Off-line calculation

We learn about the offline algorithm from the default detail template (detail_ofL). Open the algorithm and you can see the flow chart of the algorithm looks like this:



Each line in the diagram represents the dependency of the task. This doesn’t seem intuitive, so I changed it:



It can be seen that the offline calculation of detail_ofL template actually has two main lines. One is to generate item_ITEM_REC_list by crS_04 and CRs_02 respectively, and finally to compile an output result by ST_CB_01. Crs_05 and crs_03 generate user_ITEM_rec_list, which is collated into a result table by st_CB_02. The table item_item_rec_list records the results of recommendations based on items. It can be inferred that these two items are relatively close. For example, beer and diapers are typical examples of item_item_rec. User_item_rec_list is a recommendation for the user, for example, the system finds that you and I are both runners. One day I bought a nice pair of shoes, and I figured you might like them, too.

Online calculation

Let’s take a look at the matching online algorithm of Detail_OFL. The flow chart is as follows:



This graph is relatively simple. Mg_usr_itm_reclist is first used to put the item-base and User-base recommendation results of offline algorithms. Item_item_rec_list data is placed first because, in general, the number of results recalled by item is small but relatively accurate. Since item-base and user-base might recommend the same item after two union All, I then made a uniq_reclist for reduplication. Finally, a get_top is used to set the number of recalls.

Other algorithms

Now that we have the detail template, let’s compare it to the main template, which is much simpler. The home recommendation is the recommendation based on the person, there is no item part, so it is actually the st_CB_02 of the detail template, and the user_ITEM_rec_list line is computed. Get_usr_based_rec = get_usr_based_rec = get_usr_based_rec = get_usr_based_rec = get_usr_based_rec = get_usr_based_rec

Then we look at detail_dFT, which is the default recommendation list calculated using simple_default_list based on detail_ofL. Then use get_default_rec from the corresponding online template.
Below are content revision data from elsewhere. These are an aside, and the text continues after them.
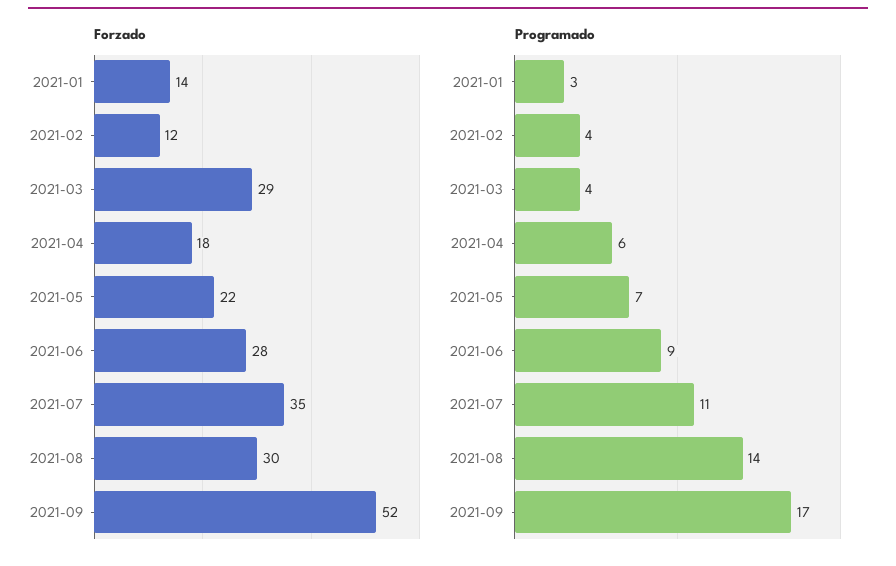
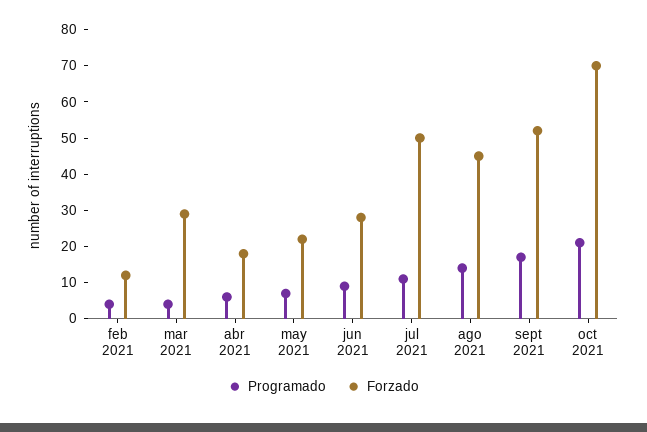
Forzado, 2021-01: 14 -> none
Forzado, 2021-07: 35 -> 50
Forzado, 2021-08: 30 -> 45
Programado, 2021-01: 3 -> none
Programado, oct 2021: none -> 20
Forzado, oct 2021: none -> 70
Finally, let’s take a look at the algorithm, which is the example of recommending movies with movie data in Quick Start. In the example, we can screen out everyone’s favorite degree of movies according to the score of movies. This data needs to use SPL_grd_SVD. However, if detail_OFL is used, errors will be reported when data is computed offline. Comparing the two templates, spl_grd_svd starts with grade_based_sm and detail_ofl starts with IG_SM_02. Ig_sm_02 with ‘click’, ‘search_click’ and ‘consume’, ‘use’, ‘read’, ‘collect’ and ‘comment’, ‘share’, ‘like’, ‘view’, Grade_based_sm selects only bhv_amT corresponding to BHv_type =’grade’ for grade calculation. If detail_ofl is used for movie data, only grade operation is found, and no other behavior is found, an error will be reported because no user behavior data is found.

Algorithm of category

You can see that the framework of the algorithm is fixed, and if it needs to be modified later, it is not completely overturned and started from scratch. You can choose a template to modify. Each algorithm has its own data input and output, and some algorithms are actually just different inside the algorithm, input and output, which upstream and downstream are the same. Therefore, if you want to write a custom algorithm based on your actual data, you can first find out which steps of the algorithm can be optimized according to the above mentioned, and then write an algorithm replacement. Does it look like building blocks, replacing the previous component with a block of the same shape? Such identical blocks are called a category. When you customize an algorithm, you need to set the category of the algorithm.

After the above introduction, you should have a general understanding of the calculation logic of the recommendation engine. But the truth comes from practice. It’s better to build one on paper, don’t you think

This paper products are used in large data computing services (MaxCompute), address is www.aliyun.com/product/odp… And recommendation engine dtboost.shuju.aliyun.com/re#/myre.